Activation of the IGFBP-1 promoter in HeLa cells with HNF-1α and IL-6/STAT3/AP-1 cotransfection. (A) An intact HNF-1 binding site coupled with HNF-1α/STAT3/c-Fos/c-Jun overexpression in the presence of IL-6 is required for maximal stimulation of the IGFBP-1 promoter in HeLa cells. (B) The ability of the exogenous HNF-1 with or without c-Fos or c-Fos/c-Jun to activate the IGFBP-1 promoter in HeLa cells is blocked by DN-STAT3. HeLa cells were transfected with the indicated pIBP-0.07 constructs (29 ng) in 24-well plates. For cotransfection experiments, 29 ng of pCMV-STAT3, 29 ng of pCMV-c-jun, 29 ng of pCMV-c-fos, 29 ng of pcDNA3.1-HNF-1α (aa 1 to 481), or 71 ng of DN-STAT3, as indicated, was used. The transfected cells were treated with rhIL-6 (100 ng/ml) for 4 h. Fold induction relative to the basal activity of the reporter construct in the absence of IL-6 treatment and in the absence of any indicated expression plasmids; fold induction relative to the activity of the reporter construct in the presence of DN-STAT3 but in the absence of IL-6 treatment. Nine independent determinants were made for each construct by performing triplicates in three separate experiments.

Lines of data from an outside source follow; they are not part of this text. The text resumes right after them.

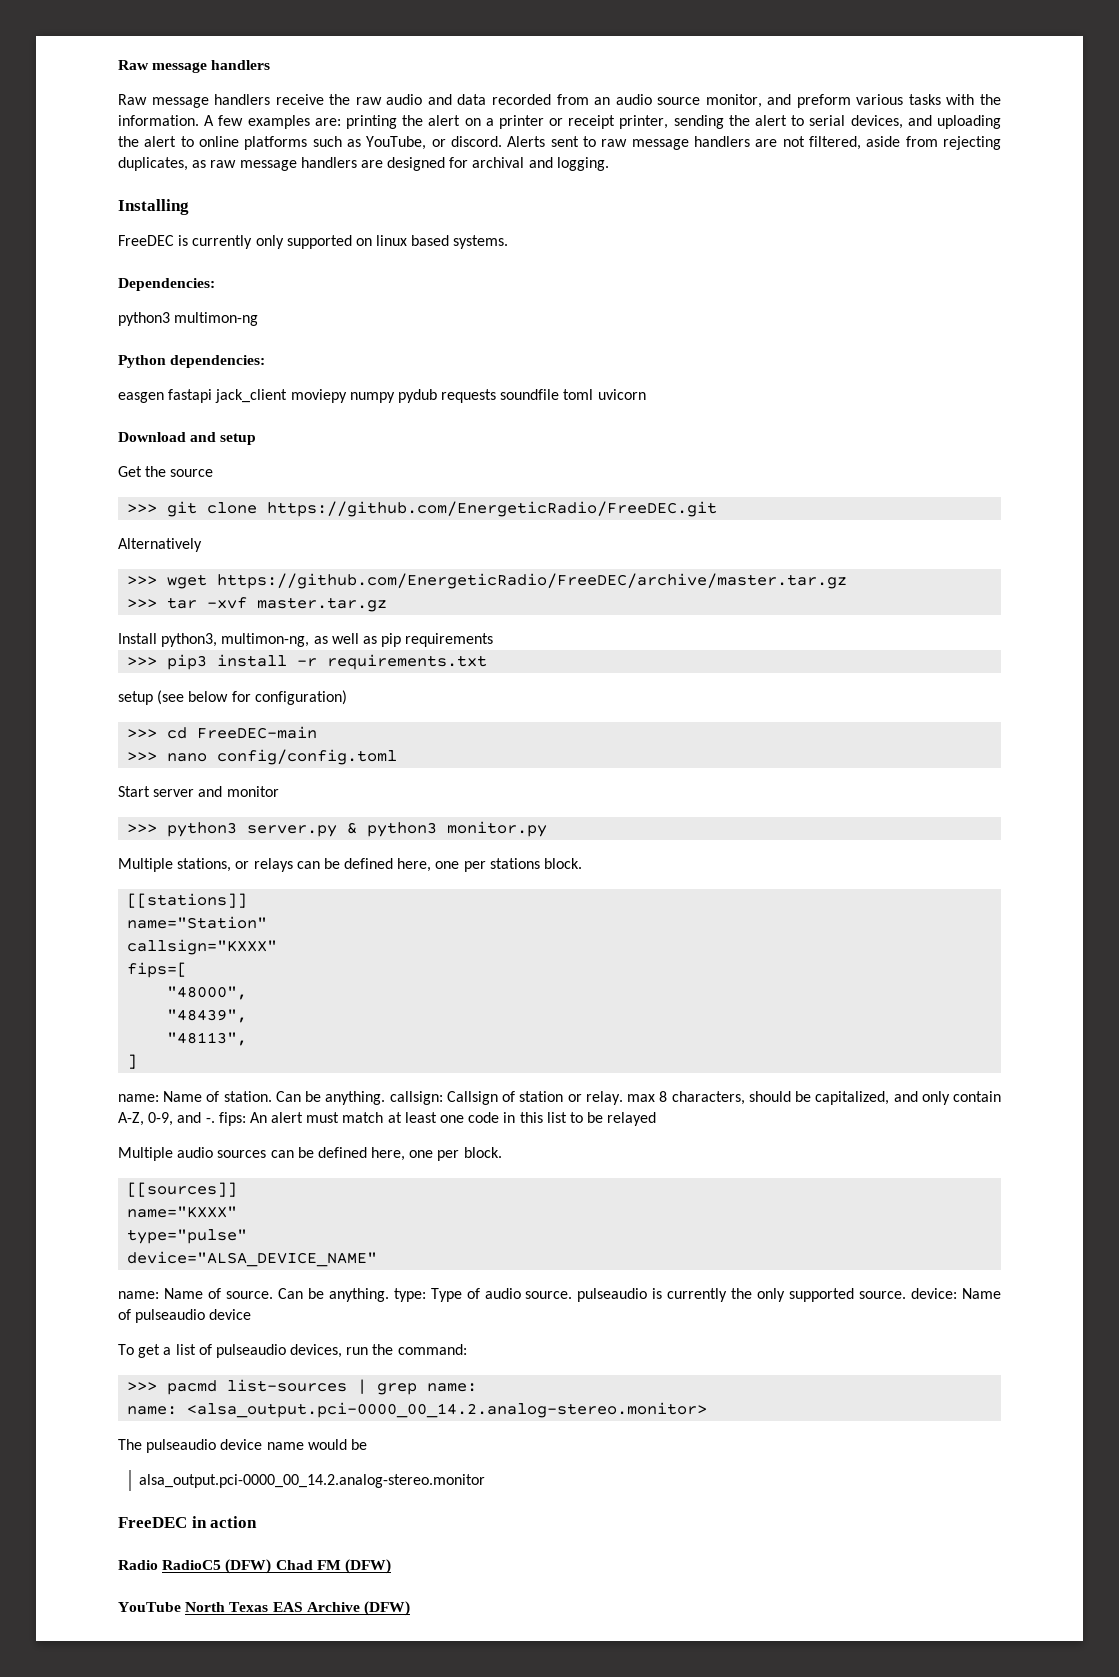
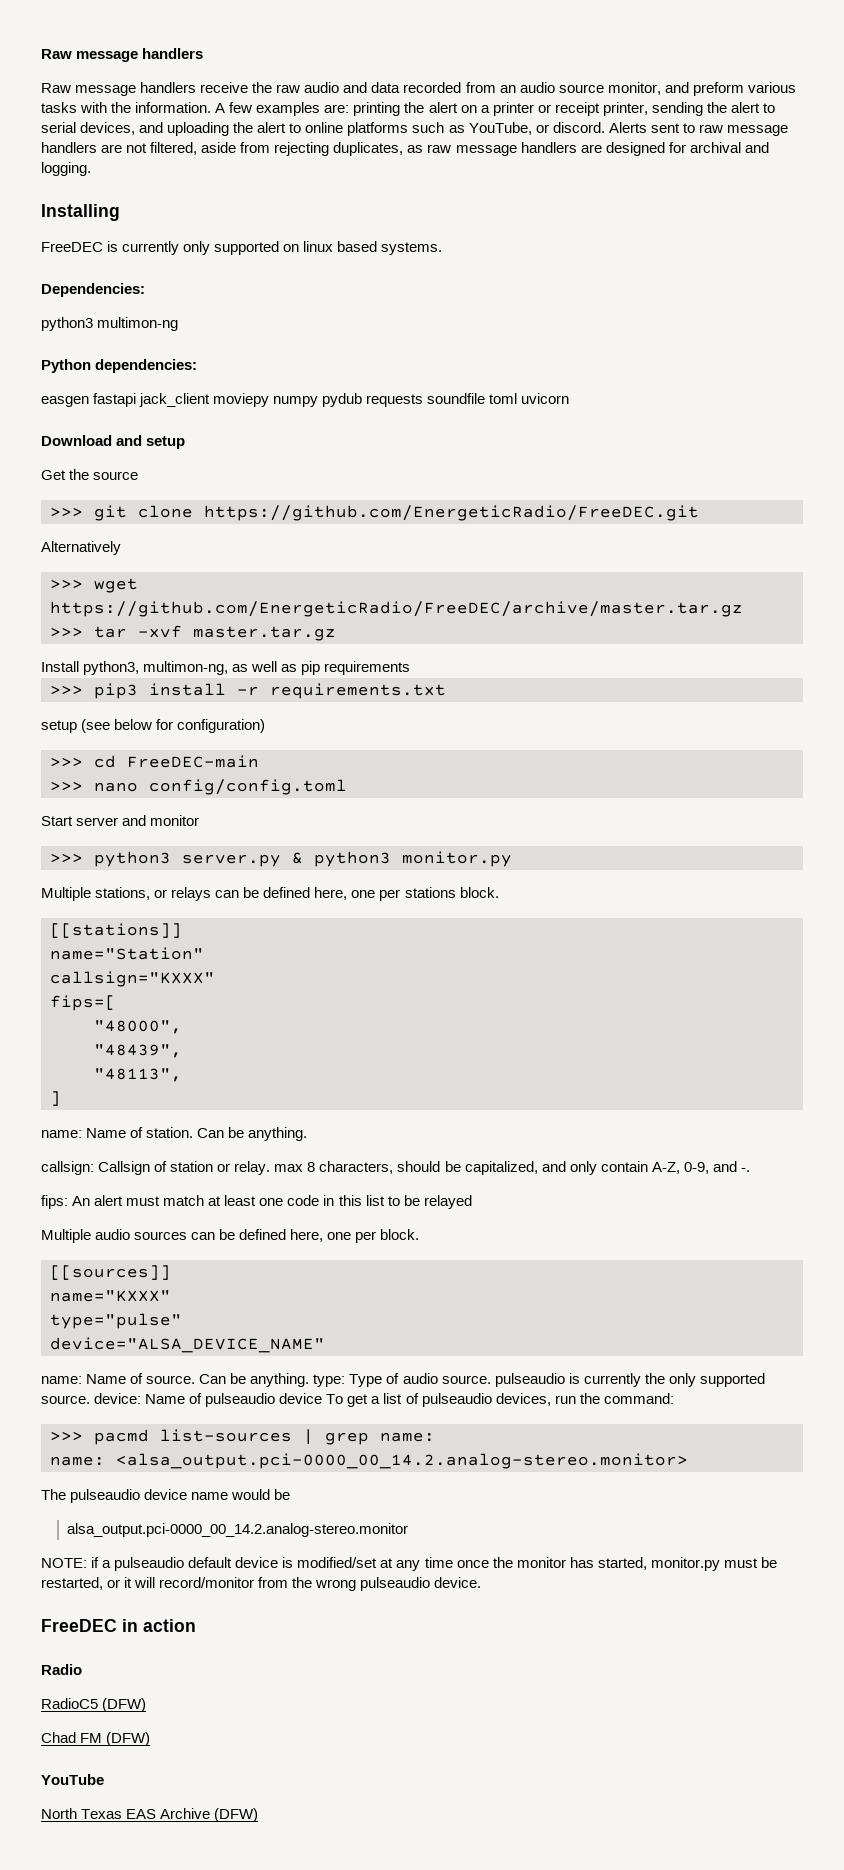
(386, 1098) none -> (308, 1134) //
(215, 1120) none -> (750, 1170) //
(252, 1314) // -> (323, 1398) none
(486, 1481) none -> [41,1557,777,1571] [41,1577,482,1591] // NOTE: if a pulseaudio default device is modified/set at any time once the monitor has started, monitor.py must be restarted, or it will record/monitor from the wrong pulseaudio device.
(158, 1565) none -> (82, 1669) //
(272, 1566) none -> (147, 1705) //
(181, 1607) none -> (104, 1779) //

The values were plotted as averages ± standard deviations.

FIG. 7

Presence of STAT3/HNF-1α/c-Fos complex in livers, HeLa cells, and HepG2 cells. (A) Coimmunoprecipitation analyses using C57BL/6 mice. For the quiescent time point, the mice were sacrificed by cervical dislocation. For IL-6-treated mice, the animals were injected subcutaneously with rhIL-6 for 30 min. Whole-cell lysates were immunoprecipitated (IP) with the indicated antibodies and analyzed by immunoblotting using STAT3 antibody (top) and HNF-1α antibody (bottom). HepG2 and HeLa cells were transiently transfected with 2 μg of the indicated HNF-1α, 2 μg of pRcCMV-STAT3-Flag, and 2 μg of pCMV-c-fos expression plasmid in 100-mm-diameter plates using the calcium phosphate technique. The cells were kept in 0.2% FBS for 18 h and then incubated with rhIL-6 (100 ng/ml) for 30 min. Whole-cell lysates were immunoprecipitated with the indicated antibodies and analyzed by immunoblotting using the Myc antibody.